My relationship is over...

Posted:
in General Discussion edited January 2014
So I've been with my girlfriend for about two and a half years so far, things have been great, and we've never felt better. We've had some petty arguments recently about getting me to help out around the house more, but pretty typical stuff. She has had anxiety over whether or not she wanted to stay with me in two years when I become a full time Second Lieutenant in the Marines, but that is a ways off.



So she went home to stay with her folks for two weeks, got back this past Saturday, and on Monday she says she wants to leave the relationship, be by herself in her own place, and just be independent.



This came out of left field mind you.

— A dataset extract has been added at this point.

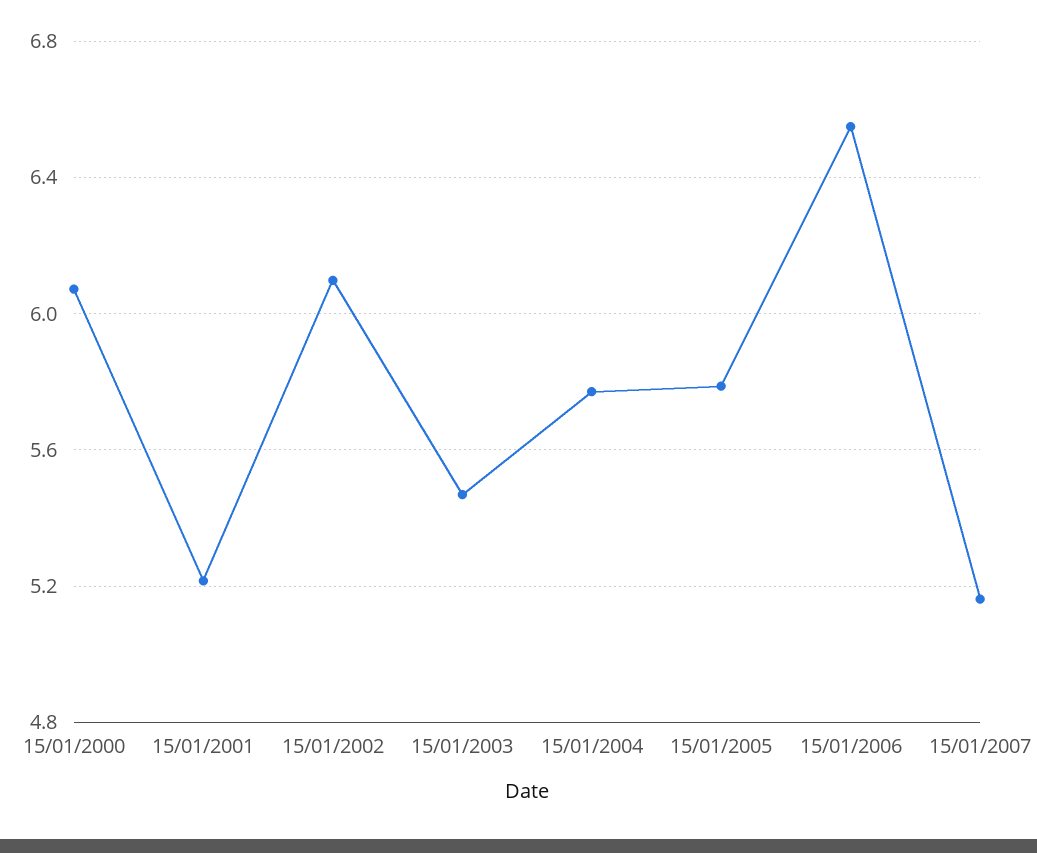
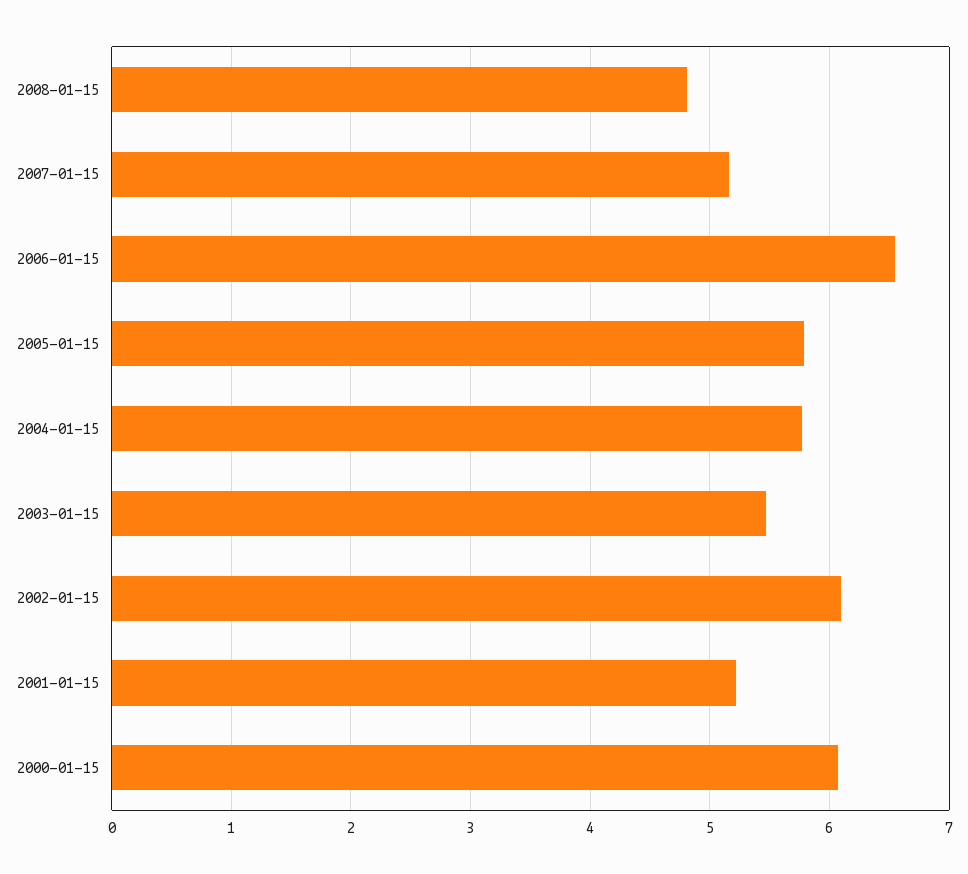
2008-01-15: none -> 4.8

Granted, we have some problems, but they're really just her wanting me to help out more around the apartment, and trying to get out and do things together more... like go to plays or something. And when we argue about things, it usually results in us not talking to each other for a bit, but these aren't relationship breaking issues.



Apparently they are. She says I should have seen it coming, but she never once expressed concern over the current state of our relationship. She spoke with my therapist today, and once they were done, he said I wasn't going to win this one.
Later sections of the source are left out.